Figure 3. High sensitivity load control relay

If the no-load current is compensated for example by capacitor bank C, the output voltage of the circuit is

where Kta, Ktv- conversion factors of current and voltage transformers, U1 — voltage in the motor phase.

By changing Kta or Ktv, it is possible to configure the circuit so that for a given torque Mav the output voltage is minimum. Then any deviation of the mode from the given one will cause a sharp change U out and trigger relay K.

Similar schemes are used to control the moment of contact of the grinding disc with the workpiece during the transition from the rapid approach of the grinding head to the working feed.

Load relays, based on the control of the power consumed by the asynchronous electric motor from the network, work more precisely. Such relays have a linear characteristic that does not change with fluctuations in the mains voltage.

The voltage proportional to the power consumption is obtained by multiplying the voltage and current of the stator of the induction motor. For this, load relays based on non-linear elements with quadratic volt-ampere characteristic-quadrators are used. The principle of operation of such relays is based on the identity (a + b)2 — (a — b)2 = 4ab.

The load relay is shown in fig. 4.

Figure 4. Power consumption relay

The current transformer TA loaded on the resistor RT and the voltage transformer TV forms on the secondary windings voltages proportional to the current and phase voltage of the electric motor. The voltage transformer has two secondary windings on which equal voltages -Un and +Un are formed, phase shifted by 180 °.

The sum and difference of the voltages are rectified by a phase-sensitive circuit consisting of matching transformers T1 and T2 and a diode bridge, and are fed to the squarers A1 and A2 made according to the principle of linear approximation.

The squarers contain resistors R1 — R4 and R5 — R8 and valves locked by the reference voltage taken from dividers R9, R10. As the input voltage increases, the valves open in turn and new resistors connected in parallel with resistors R1 or R5 are put into action. As a result, the current-voltage characteristic of the quadrilateral has the shape of a parabola, which ensures the quadratic dependence of the current on the input voltage. The output electromechanical relay K is related to the difference between the currents of the two squares, and in accordance with the basic identity, the current in its coil is proportional to the power consumed by the electric motor from the grid.With the correct setting of the quadrants, the power relay has an error of less than 2%.

A special class is formed by pulse-time pulse relays with double modulation, which are becoming more and more common. In such relays, a voltage proportional to the motor current is fed to a pulse width modulator, which generates pulses whose duration is proportional to the measured current: τ = K1Az ... These pulses are fed to an amplitude modulator controlled by the mains voltage.

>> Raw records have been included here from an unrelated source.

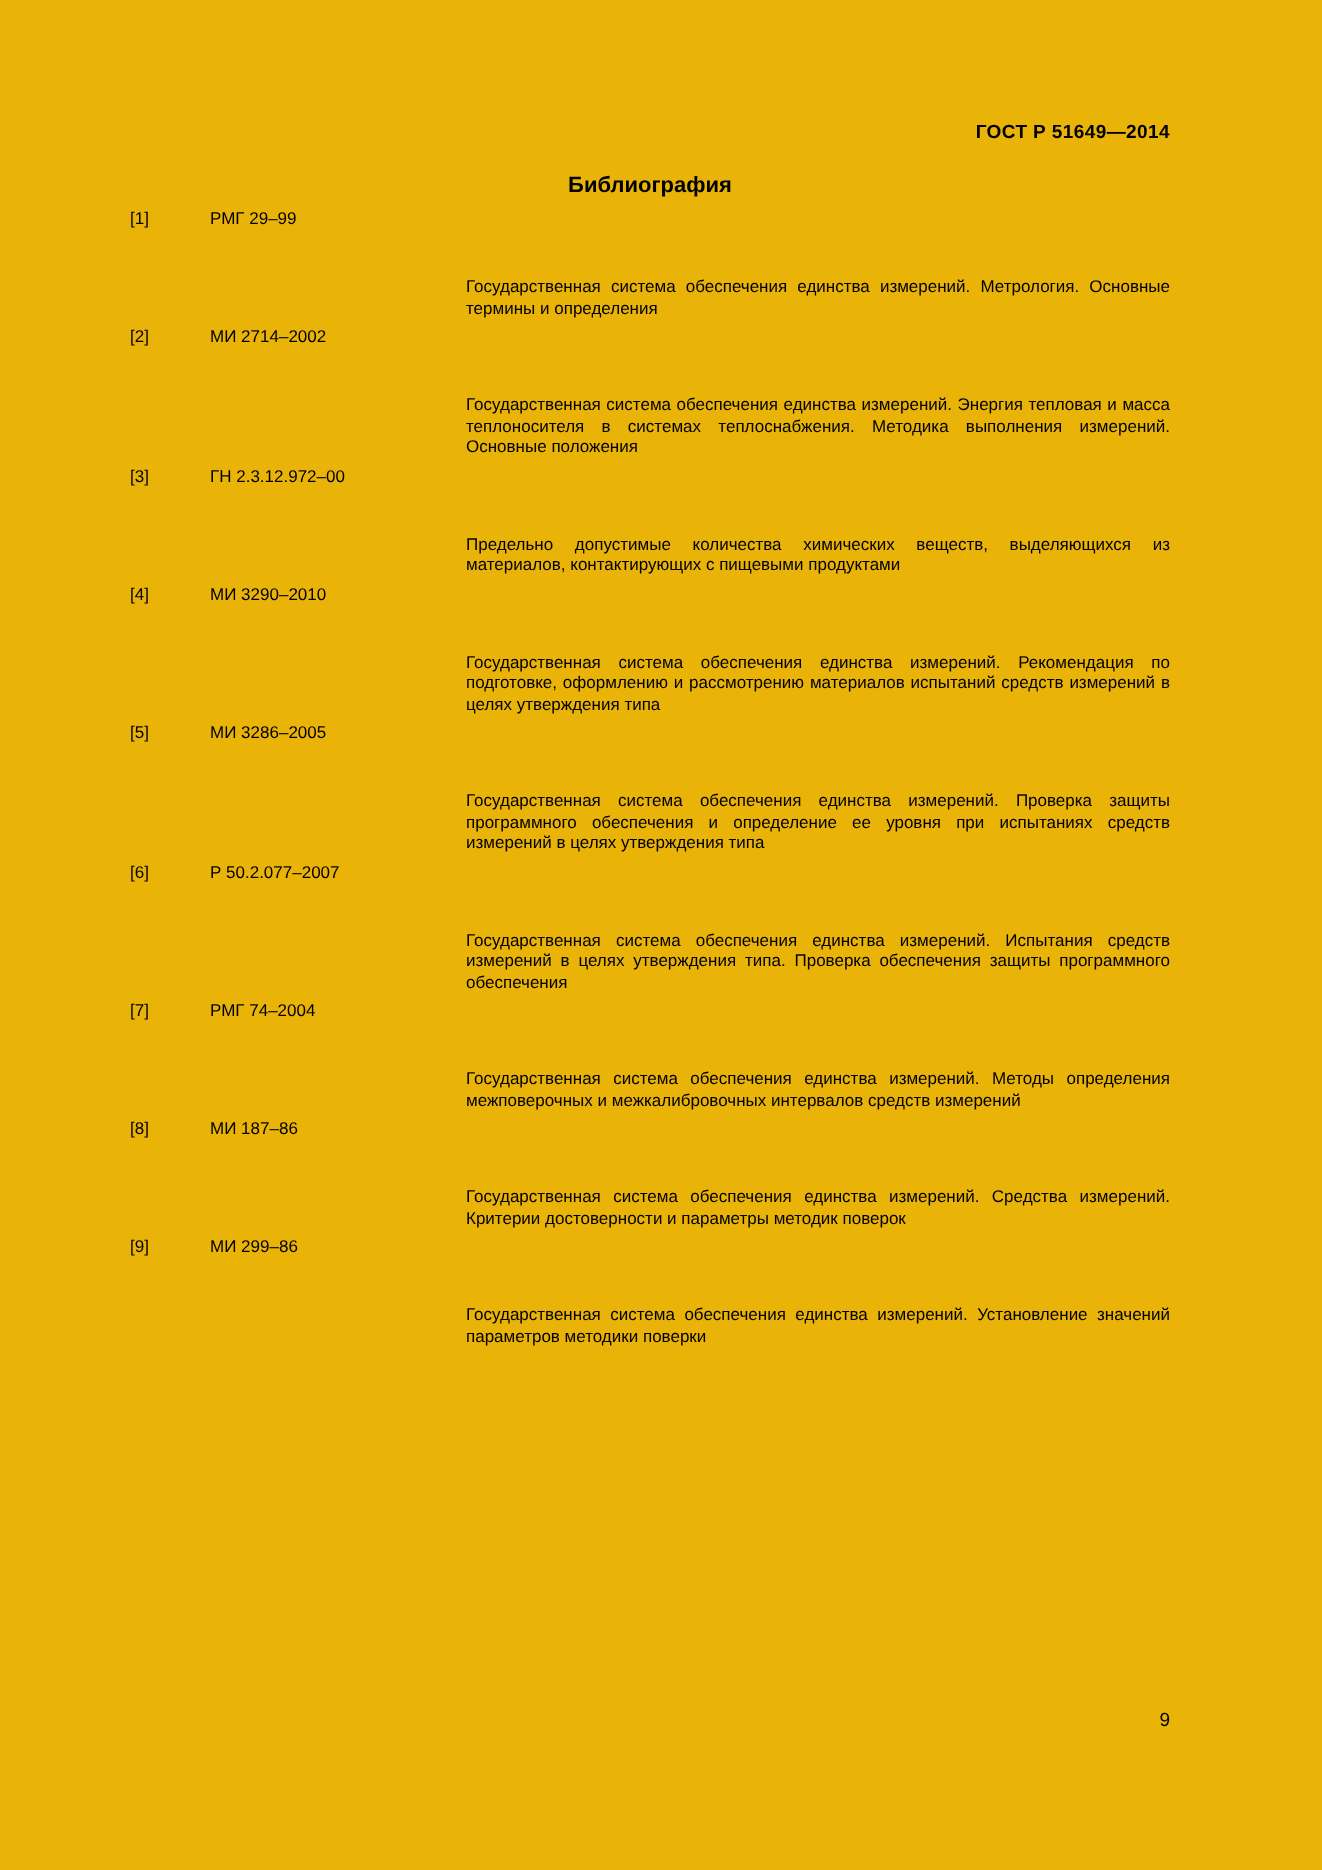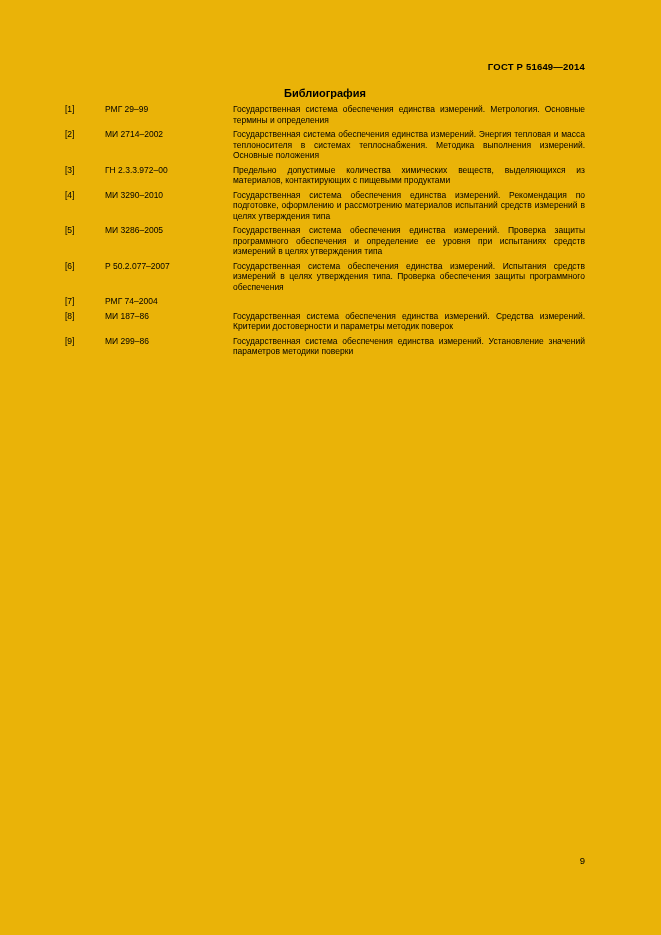"Государственная система обеспечения" .bib-desc { margin-top: none -> 34px }
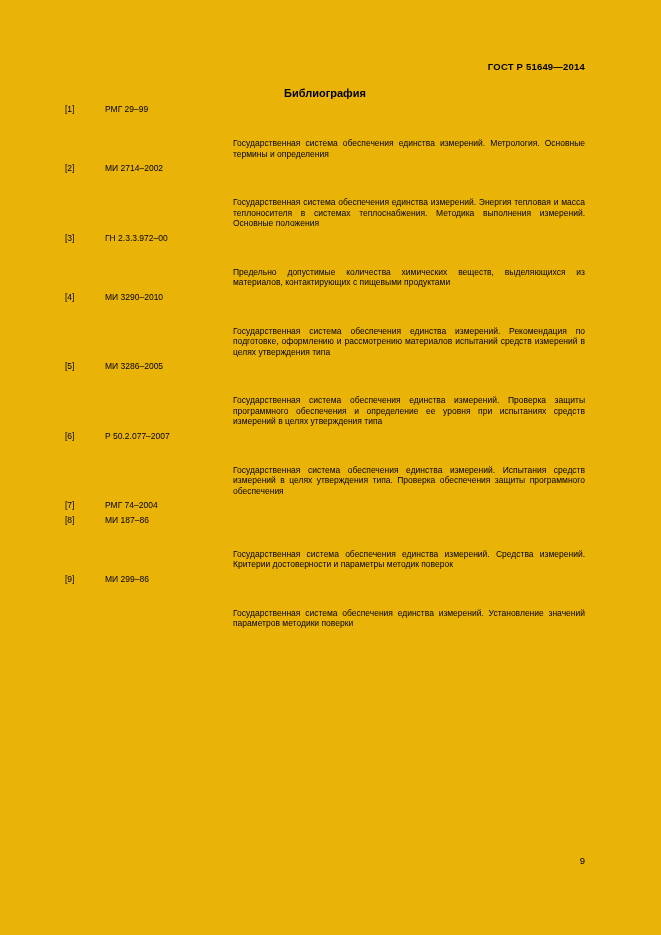"ГН 2.3.3.972–00" span.bib-code { text: 2.3.3.972 -> 2.3.12.972 }
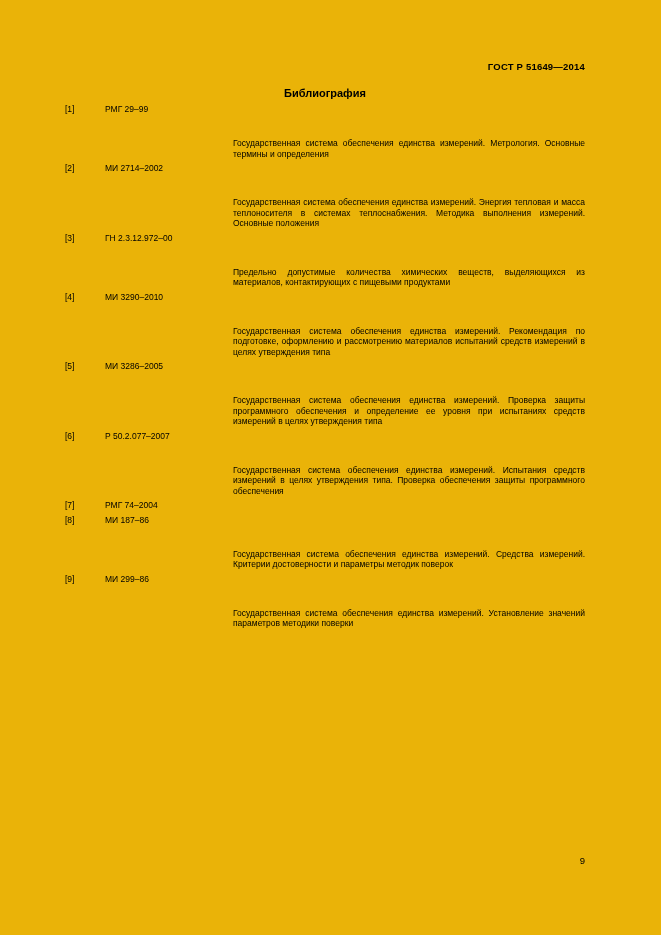"Государственная система обеспечения единства измерений. Методы" span.bib-desc { html: none -> <span>Государственная система обеспечения единства измерений. Методы определения межповерочных и межкалибровочных интервалов средств измерений</span> }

As a result, the amplitude of the pulses turns out to be proportional to the voltage on the stator of the electric motor: Um = K2U. The average value of the voltage after double modulation is proportional to the current and voltage induction: Ucf = fK1К2TU, where f is the modulation frequency. Such power relays have an error of no more than 1.5%.

A change in the mechanical load on the induction motor shaft leads to a change in the phase of the stator current relative to the mains voltage. As the load increases, the phase angle decreases. This allows you to build a load relay based on the phase method. In most cases, relays respond to the cosine or phase angle factor. By their characteristics, such relays are close to power relays, but their design is much simpler.

If we exclude the quadrants A1 and A2 from the circuit (see Fig. 4) and the corresponding transformers T1 and T2 in it, replace with resistors, then the voltage between points a and b will be proportional to cosfi, which also changes depending on the motor load . The electromechanical relay K, connected at points a and b of the circuit, allows you to control a given level of load on the electric motor.The disadvantage of circuit simplification is the increased error associated with a change in line voltage.